In the evening I watched ‘De L’eau pour les Elephants’ (Water for the Elephants). This is a very good story, beautifully filmed, set in a circus during the Great Depression. The stars are Reese Witherspoon, Robert Pattinson, and Christoph Waltz. In order to improve my understanding of French I watch films, either in the original or French versions with French subtitles. Although I can read the language quite well I have difficulty in grasping the spoken word, particularly when delivered at the normal rate. This doesn’t really work with fast-paced thrillers like ‘Unlimited’ which I watched last night, so something more romantic like this one is more helpful. Sub-titles, of course, are never literal translations, but I am at the stage where I can recognise the difference between what is said and what is written on the screen.

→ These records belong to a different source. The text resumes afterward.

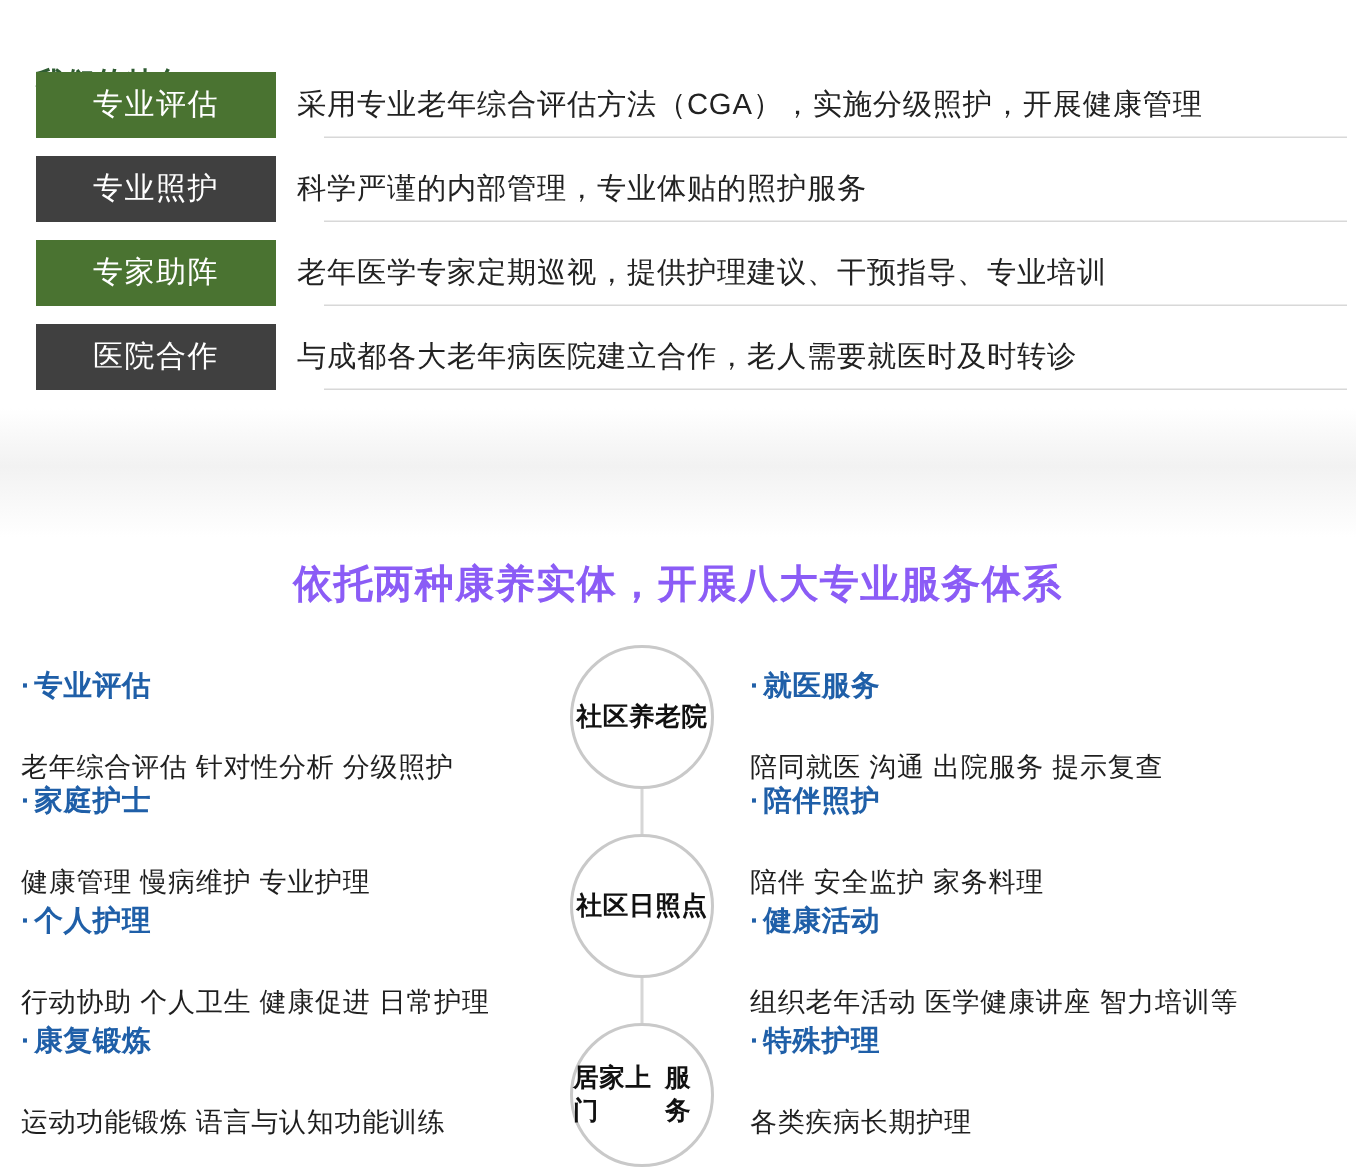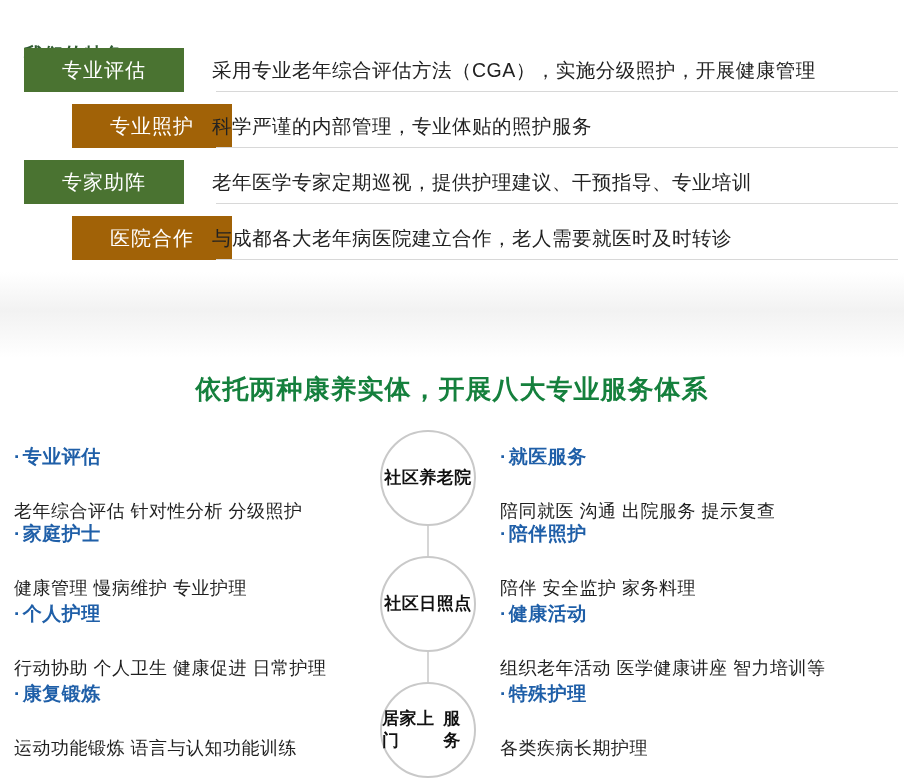--- a/index.html
+++ b/index.html
@@ -58,7 +58,7 @@
   .feature-tag.blue  { background: #a16207; margin-left: 48px; }
   .feature-text {
     position: absolute;
-    left: 188px;
+    left: 174px;
     top: 0;
     height: 44px;
     line-height: 44px;

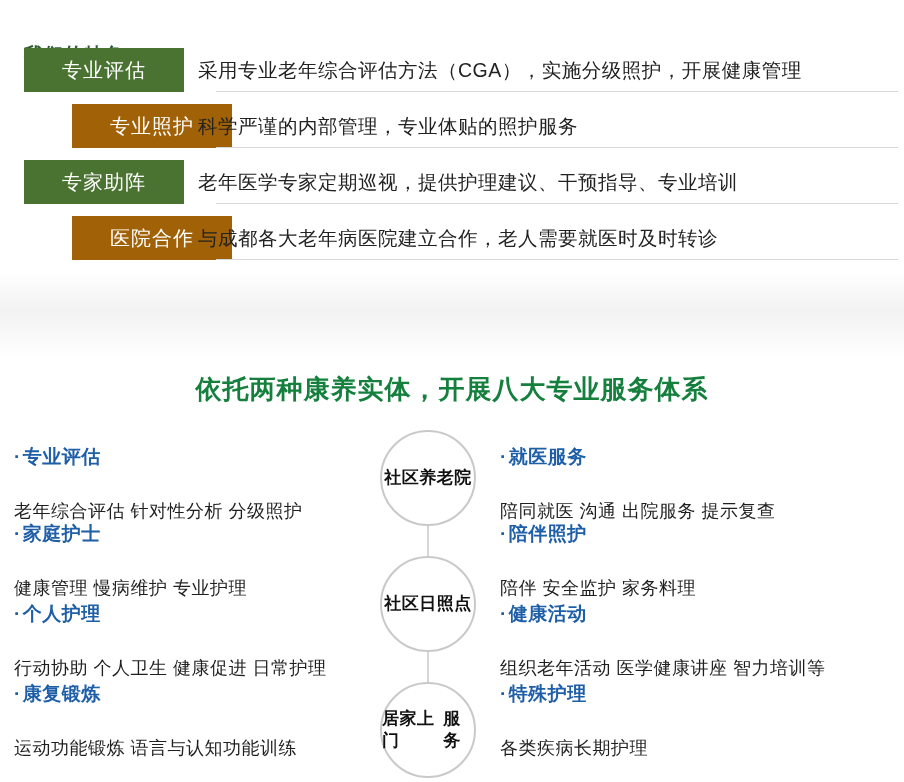--- a/index.html
+++ b/index.html
@@ -55,7 +55,7 @@
     box-sizing: border-box;
   }
   .feature-tag.green { background: #4a7331; }
-  .feature-tag.blue  { background: #a16207; margin-left: 48px; }
+  .feature-tag.blue  { background: #404040; }
   .feature-text {
     position: absolute;
     left: 174px;

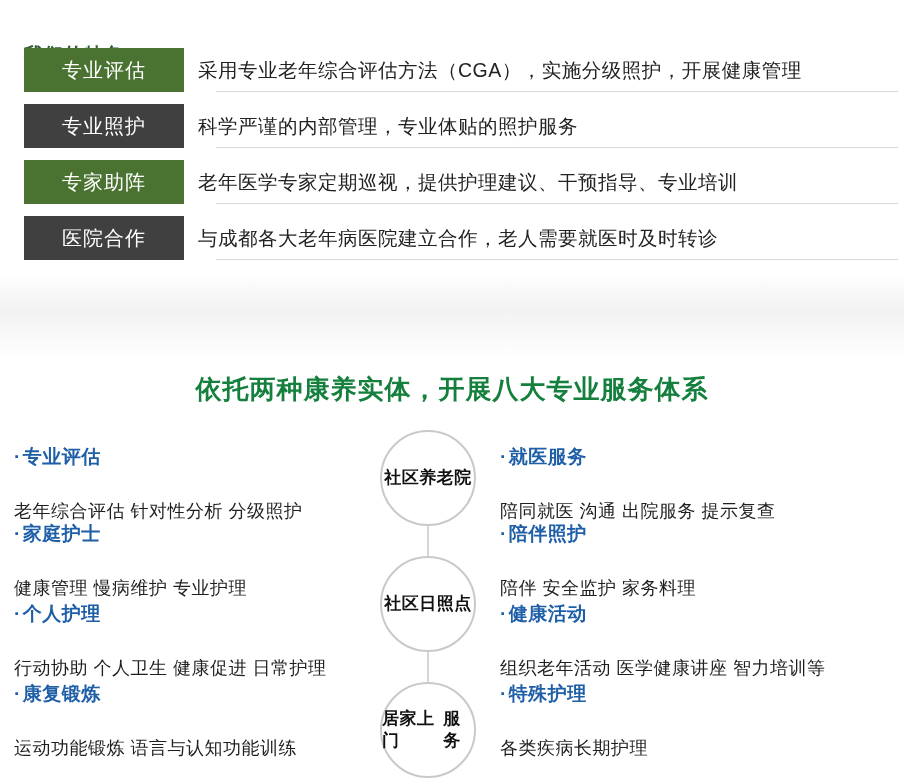--- a/index.html
+++ b/index.html
@@ -102,7 +102,7 @@
     text-align: center;
     font-size: 26px;
     font-weight: bold;
-    color: #15803d;
+    color: #8b5cf6;
     letter-spacing: 1px;
   }
 

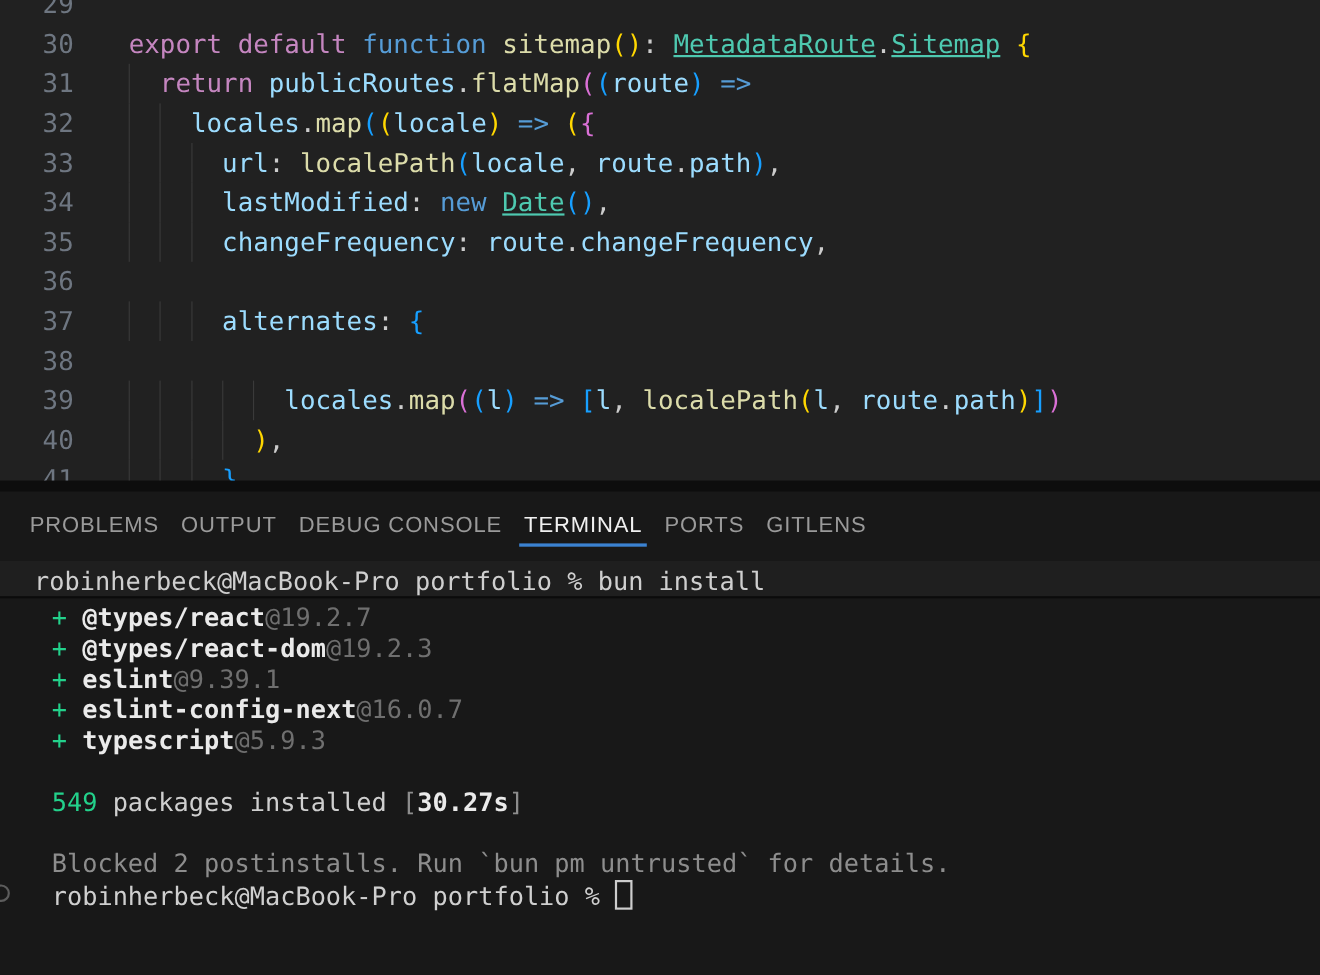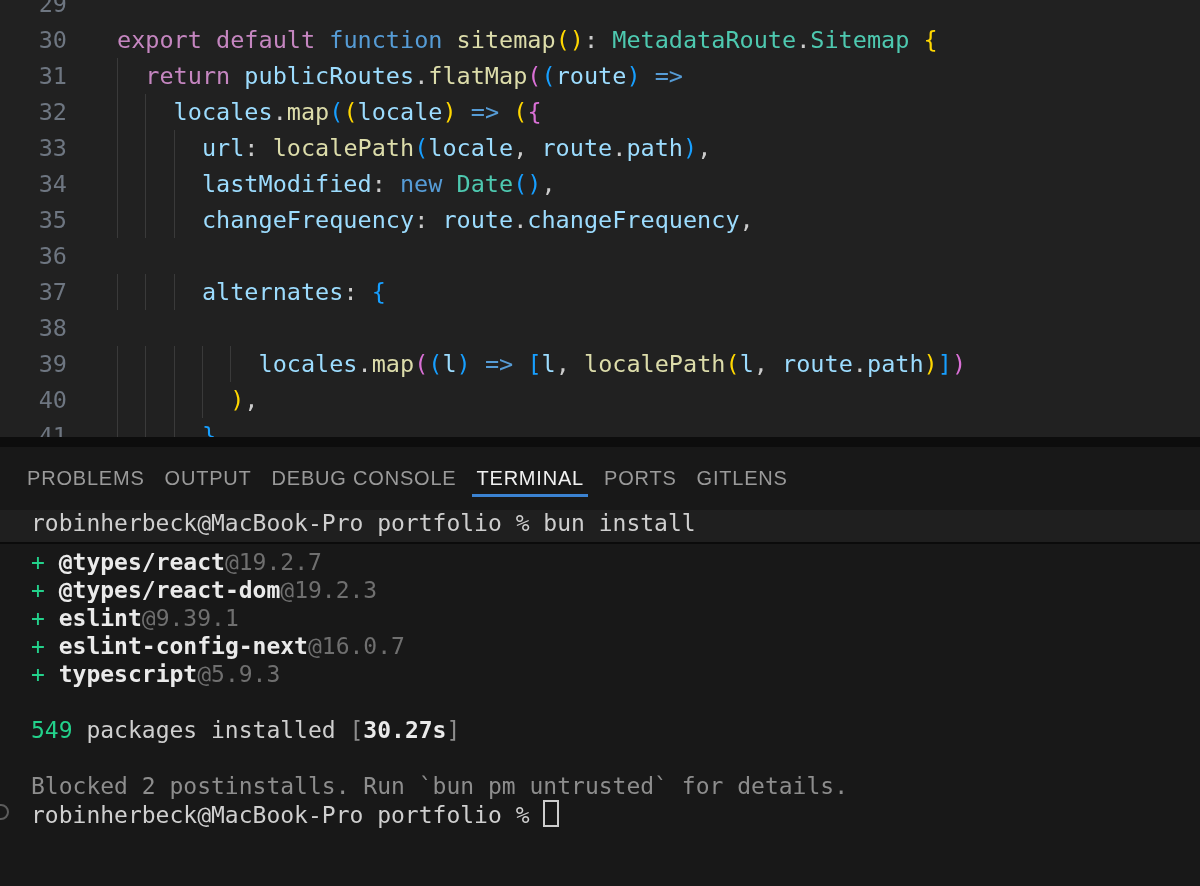--- a/index.html
+++ b/index.html
@@ -25,7 +25,7 @@
   }
   .g{position:absolute;top:0;bottom:0;width:1px;background:var(--guide,#3a3a3a);}
   .tk-kw{color:var(--kw,#C586C0);text-align:right;} .tk-kb{color:var(--kb,#569CD6);}
-  .tk-fn{color:var(--fn,#DCDCAA);} .tk-ty{color:var(--ty,#4EC9B0);}
+  .tk-fn{color:var(--fn,#DCDCAA);} .tk-ty{color:var(--ty,#4EC9B0);text-decoration:underline;}
   .tk-vb{color:var(--vb,#9CDCFE);} .tk-d{color:var(--d,#cccccc);}
   .tk-b1{color:var(--b1,#FFD700);} .tk-b2{color:var(--b2,#DA70D6);}
   .tk-b3{color:var(--b3,#179FFF);}

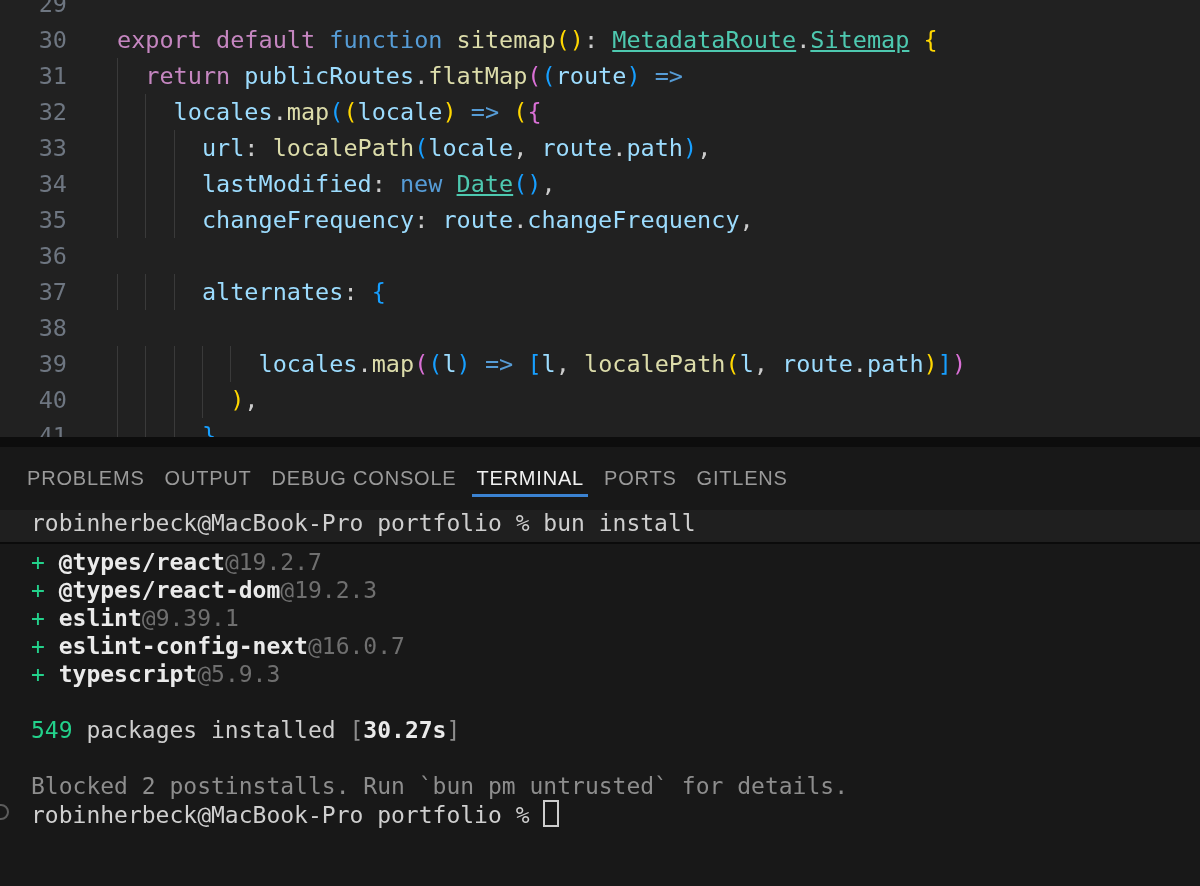--- a/index.html
+++ b/index.html
@@ -48,7 +48,7 @@
   .term-cmd{
     position:absolute;left:0;top:63px;width:1200px;height:34px;
     background:var(--cmdrow-bg,#1f1f1f);border-bottom:2px solid #0b0b0b;
-    display:flex;align-items:flex-start;padding-left:31px;box-sizing:border-box;
+    display:flex;align-items:flex-end;padding-left:31px;box-sizing:border-box;
     font-size:23px;color:var(--term-fg,#cfcfcf);white-space:pre;
   }
   .term-rows{position:absolute;left:0;top:101px;width:1200px;}

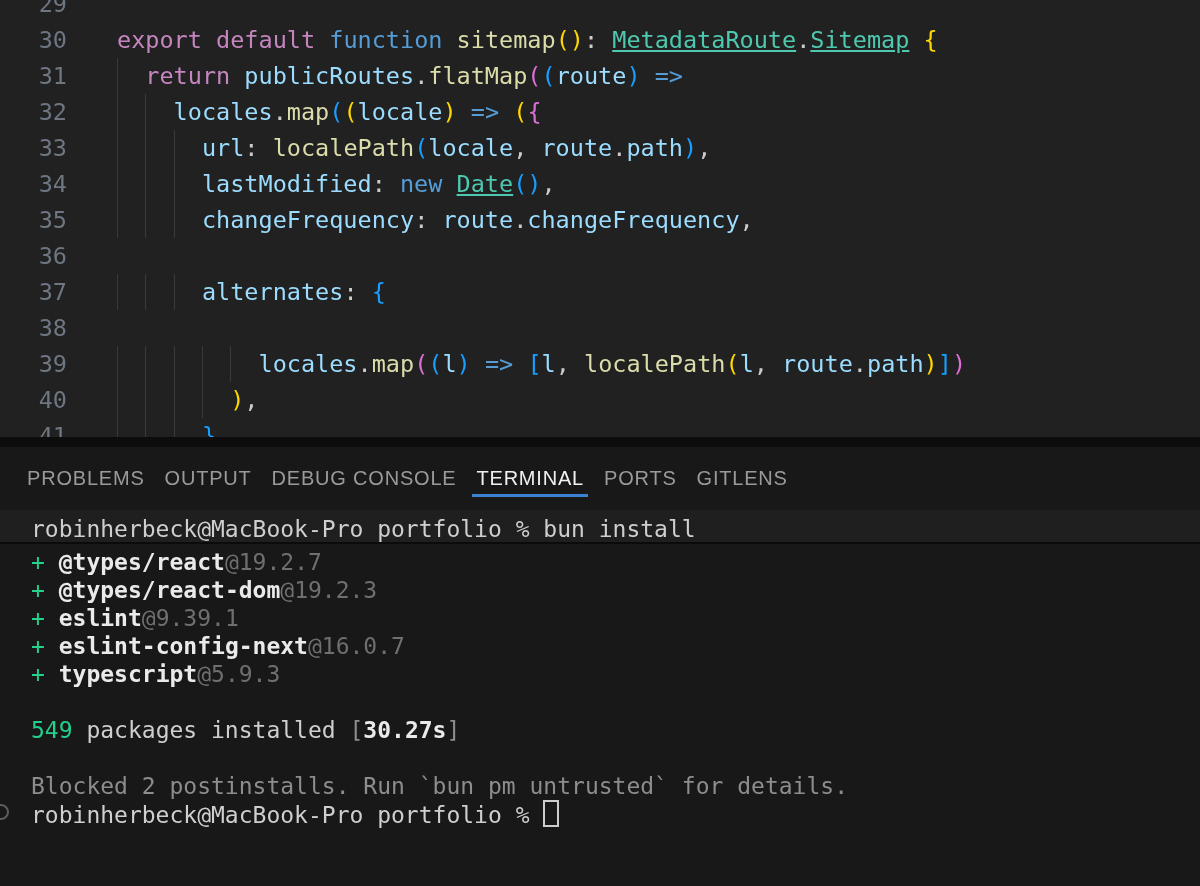--- a/index.html
+++ b/index.html
@@ -53,7 +53,7 @@
   }
   .term-rows{position:absolute;left:0;top:101px;width:1200px;}
   .trow{
-    height:28px;line-height:28px;padding-left:31px;font-size:23px;white-space:pre;
+    height:28px;line-height:28px;padding-left:47px;font-size:23px;white-space:pre;
     color:var(--term-fg,#cfcfcf);position:relative;
   }
   .t-green{color:var(--term-green,#23d18b);}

I slipped up on the catering front today. Those who follow the culinary codas to my posts may be amused to learn that today’s meal was two boiled eggs. I had not realised that Le Code Bar does not provide meals on Sundays and anyway closes at lunchtime. I suppose the staff do have to rest sometime. It was a privilege to be allowed to stay and finish my blog. Nothing else is open in Sigoules on the sabbath and the eggs were all I had in the fridge.